Data Source:

https://www.kaggle.com/manchunhui/us-election-2020-tweets

In [84]:
import pandas as pd
import numpy as np
import reverse_geocoder
from tqdm import tqdm
import itertools
import jellyfish

from IPython.core.display import display, HTML
display(HTML("<style>.container { width:97.5% !important; }</style>"))

pd.set_option('display.max_rows', 500)
pd.set_option('display.max_columns', 500)
pd.set_option('display.width', 1000)

# Import and Clean Data

In [3]:
biden_tweets = pd.read_csv(r"C:/Users/mikha/OneDrive/Desktop/Dropbox/MIKHAEL NEW/mikhael school/Grad School/Master's/594/Data/US Election Tweets 2020/hashtag_joebiden.csv")

  has_raised = await self.run_ast_nodes(code_ast.body, cell_name,


In [5]:
biden_tweets = biden_tweets[ biden_tweets['country']=='United States of America' ]

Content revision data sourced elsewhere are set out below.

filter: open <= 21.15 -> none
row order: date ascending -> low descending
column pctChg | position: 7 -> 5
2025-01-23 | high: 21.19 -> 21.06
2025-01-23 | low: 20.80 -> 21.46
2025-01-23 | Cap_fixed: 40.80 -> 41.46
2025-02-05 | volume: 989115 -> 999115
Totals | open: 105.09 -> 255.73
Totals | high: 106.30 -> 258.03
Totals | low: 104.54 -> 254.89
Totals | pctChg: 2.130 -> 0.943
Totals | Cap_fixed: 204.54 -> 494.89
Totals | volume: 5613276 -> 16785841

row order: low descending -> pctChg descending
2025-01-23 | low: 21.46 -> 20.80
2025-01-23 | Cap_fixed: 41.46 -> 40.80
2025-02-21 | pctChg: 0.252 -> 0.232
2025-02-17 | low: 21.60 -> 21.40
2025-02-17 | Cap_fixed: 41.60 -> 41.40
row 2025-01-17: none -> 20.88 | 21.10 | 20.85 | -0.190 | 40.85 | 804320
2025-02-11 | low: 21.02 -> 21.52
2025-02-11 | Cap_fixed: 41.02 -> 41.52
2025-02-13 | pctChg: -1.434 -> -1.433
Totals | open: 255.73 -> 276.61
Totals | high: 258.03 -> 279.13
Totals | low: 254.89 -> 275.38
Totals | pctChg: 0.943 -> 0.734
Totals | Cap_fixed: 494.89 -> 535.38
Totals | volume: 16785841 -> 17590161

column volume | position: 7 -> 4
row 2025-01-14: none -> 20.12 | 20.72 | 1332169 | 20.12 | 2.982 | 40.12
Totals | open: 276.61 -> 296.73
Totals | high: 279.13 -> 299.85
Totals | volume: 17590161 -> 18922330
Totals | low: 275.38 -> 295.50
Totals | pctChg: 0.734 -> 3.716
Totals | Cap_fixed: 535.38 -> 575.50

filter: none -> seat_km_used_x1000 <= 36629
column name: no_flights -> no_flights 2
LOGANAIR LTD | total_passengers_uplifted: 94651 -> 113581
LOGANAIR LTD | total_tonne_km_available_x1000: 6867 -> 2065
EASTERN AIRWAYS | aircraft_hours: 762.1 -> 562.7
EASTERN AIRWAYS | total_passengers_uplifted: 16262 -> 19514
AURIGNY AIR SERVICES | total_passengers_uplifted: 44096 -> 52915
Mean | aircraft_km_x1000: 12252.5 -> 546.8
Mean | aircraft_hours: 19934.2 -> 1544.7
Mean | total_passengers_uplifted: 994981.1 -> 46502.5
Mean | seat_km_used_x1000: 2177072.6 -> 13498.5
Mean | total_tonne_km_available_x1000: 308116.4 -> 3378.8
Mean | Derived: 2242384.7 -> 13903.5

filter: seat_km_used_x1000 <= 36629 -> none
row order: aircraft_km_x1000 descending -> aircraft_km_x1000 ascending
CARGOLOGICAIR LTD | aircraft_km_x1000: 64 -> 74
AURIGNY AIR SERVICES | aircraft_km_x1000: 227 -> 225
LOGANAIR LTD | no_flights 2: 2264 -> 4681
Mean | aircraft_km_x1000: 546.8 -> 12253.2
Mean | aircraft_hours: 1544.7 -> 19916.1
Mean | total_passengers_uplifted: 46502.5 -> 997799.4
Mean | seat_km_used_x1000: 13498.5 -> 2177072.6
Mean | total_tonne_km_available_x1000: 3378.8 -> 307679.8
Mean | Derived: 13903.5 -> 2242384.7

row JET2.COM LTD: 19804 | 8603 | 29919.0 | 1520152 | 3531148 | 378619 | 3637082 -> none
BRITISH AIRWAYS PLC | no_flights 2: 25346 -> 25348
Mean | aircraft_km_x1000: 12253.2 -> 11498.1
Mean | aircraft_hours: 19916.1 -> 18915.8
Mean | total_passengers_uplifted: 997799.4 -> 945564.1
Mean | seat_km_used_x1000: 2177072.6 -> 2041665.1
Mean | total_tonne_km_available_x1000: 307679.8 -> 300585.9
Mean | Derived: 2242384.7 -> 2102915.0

biden_tweets = biden_tweets[['user_id', 'lat', 'long']]

biden_tweets.dropna(inplace=True)

In [6]:
trump_tweets = pd.read_csv(r"C:/Users/mikha/OneDrive/Desktop/Dropbox/MIKHAEL NEW/mikhael school/Grad School/Master's/594/Data/US Election Tweets 2020/hashtag_donaldtrump.csv", lineterminator='\n')

In [7]:
trump_tweets = trump_tweets[ trump_tweets['country']=='United States of America' ]

trump_tweets = trump_tweets[['user_id', 'lat', 'long']]

trump_tweets.dropna(inplace=True)

In [8]:
all_tweets_df = pd.concat([biden_tweets, trump_tweets])

In [9]:
all_tweets_df['lat'] = pd.to_numeric(all_tweets_df['lat'])
all_tweets_df['long'] = pd.to_numeric(all_tweets_df['long'])

In [10]:
all_tweets_df = all_tweets_df.groupby('user_id').agg(['unique'])

In [11]:
# flatten column indices
all_tweets_df.columns = all_tweets_df.columns.get_level_values(0)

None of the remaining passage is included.